Since issue of the world’s first sovereign blue bond by the Republic of Seychelles, which raised a total of Sh1.5 billion, the world of blue bonds has steadily gained attention.
Like green bonds, blue bonds, which operate similarly to other debt instruments by providing capital to issuers who repay the debt with interest over time, have offered a solution for conservation – in this case, marine projects.
This innovation is timely as oceans – which are a significant wealth generator estimated at an annual value of Sh150 trillion per year, making it the world’s seventh largest economy – take the centre stage on matters climate change.
With a massive unexploited potential of marine resources, Kenya (and the continent) have a reason to get a piece of the blue bond action. Here are couple of reasons why.
One; with a coastline of over 47,000 kilometres that holds 38 coastal cities and island states, Africa’s blue sector is crucial in providing food security and nutrition to millions of its inhabitants.
According to the Food and Agriculture Organisation (FAO), the fisheries and aquaculture sector alone employs more than 12.3 million Africans, estimated to generate roughly Sh2.4 trillion.
As investors show growing interest in committing capital to solve environmental challenges, blue bonds will not only improve food security and protect livelihoods but also help drive sustainable ecosystems.
Two; the blue economy holds a great potential to contribute to higher and faster Gross Domestic Product (GDP) growth for countries such as Kenya.
According to the Kenya Maritime Authority (KMA) estimates, the blue sector has the potential to inject between Sh15 billion and Sh20 billion to the country’s GDP annually.
The Kenya Marine and Fisheries Research Institute (Kemfri) also estimate the country’s marine fisheries have the potential to produce 150,000 to 300,000 metric tons of fish every year.
Moreover, fisheries, which accounts for over two million Kenyans through fishing, boat building, equipment repair, fish processing and other ancillary activities, contributes 0.5 percent of the GDP. All this shows a big scope for blue bonds to promote economic growth.
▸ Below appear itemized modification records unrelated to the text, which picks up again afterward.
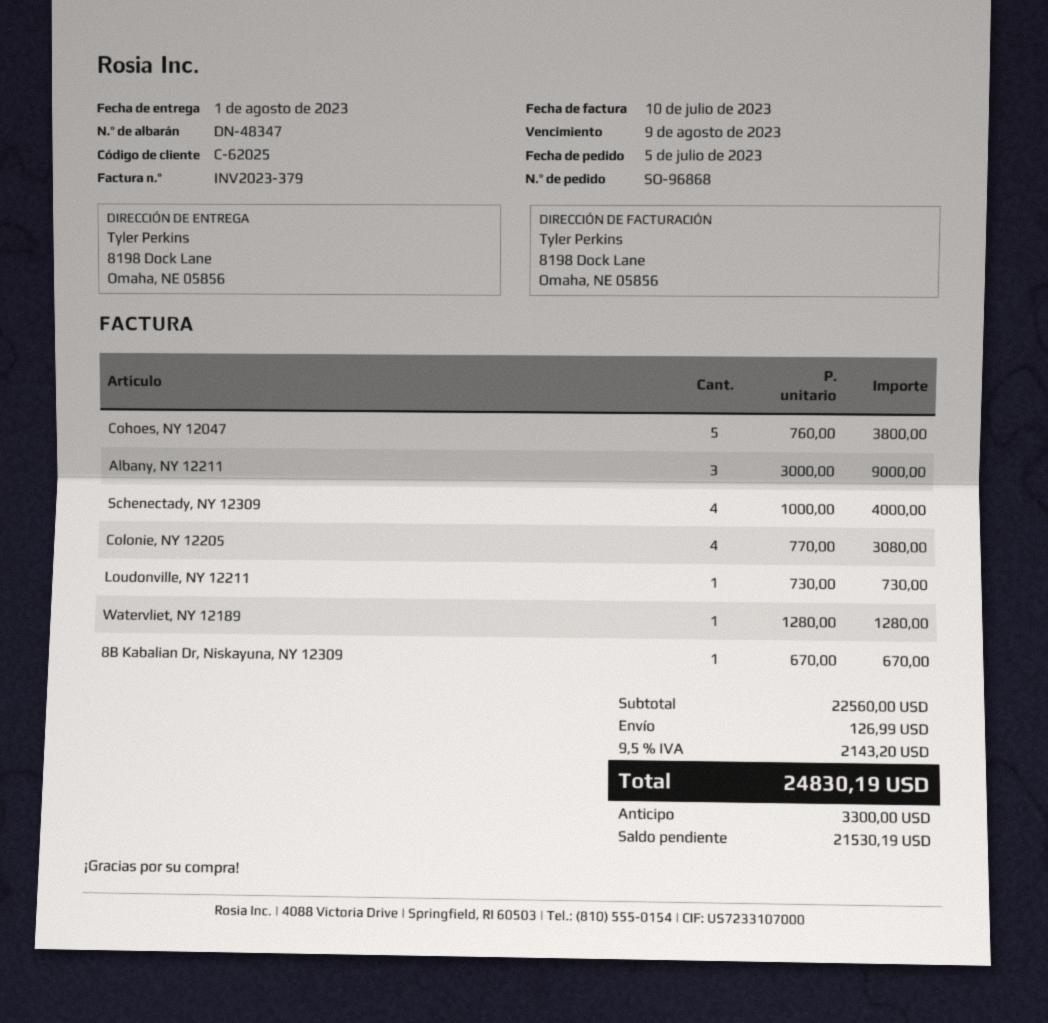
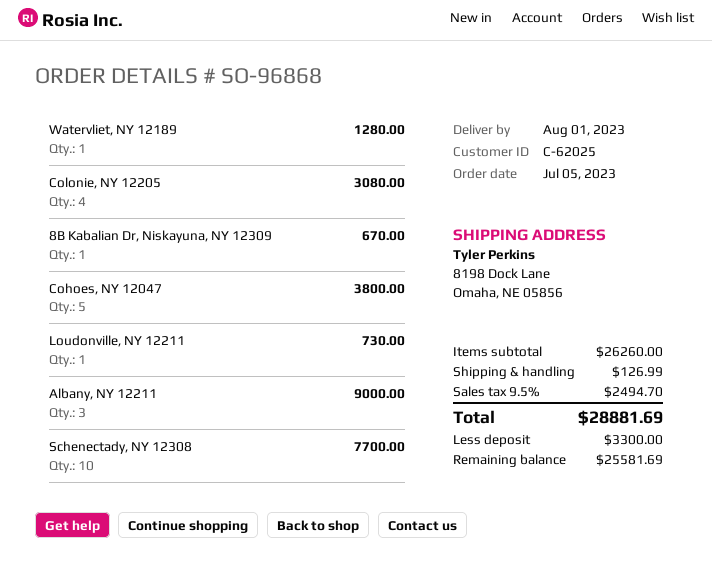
Schenectady, NY 12309: 4 for 4000.00 -> none
Schenectady, NY 12308: none -> 10 for 7700.00
subtotal: 22560.00 -> 26260.00
tax: 9.5% = 2143.20 -> 9.5% = 2494.70
total: 24830.19 -> 28881.69
balance: 21530.19 -> 25581.69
Three; blue bonds provide a path for the country to achieve part of the Global Sustainable Development Goals.
UN Sustainable Development Goals goal number 14 (life under water) aims to conserve and sustainably use the ocean seas and marine resources for sustainable development. The organisation estimates the cumulative economic impact of poor ocean management practices is at least Sh20 trillion per year.
Additionally, FAO estimates approximately 57 percent of fish stocks are fully exploited and another 30 percent are over-exploited, depleted or recovering. Sustainable investors would no doubt find this new credit asset exciting.
As Kenya basks in the glory of its recent green bond success, blue bonds open yet another door to tap the global market in the coming years.
While it’s too early to tell whether the blue bond market will grow with the speed of green bonds or if current interest will, the solution has nonetheless gathered enough investor interest and is no longer a niche market.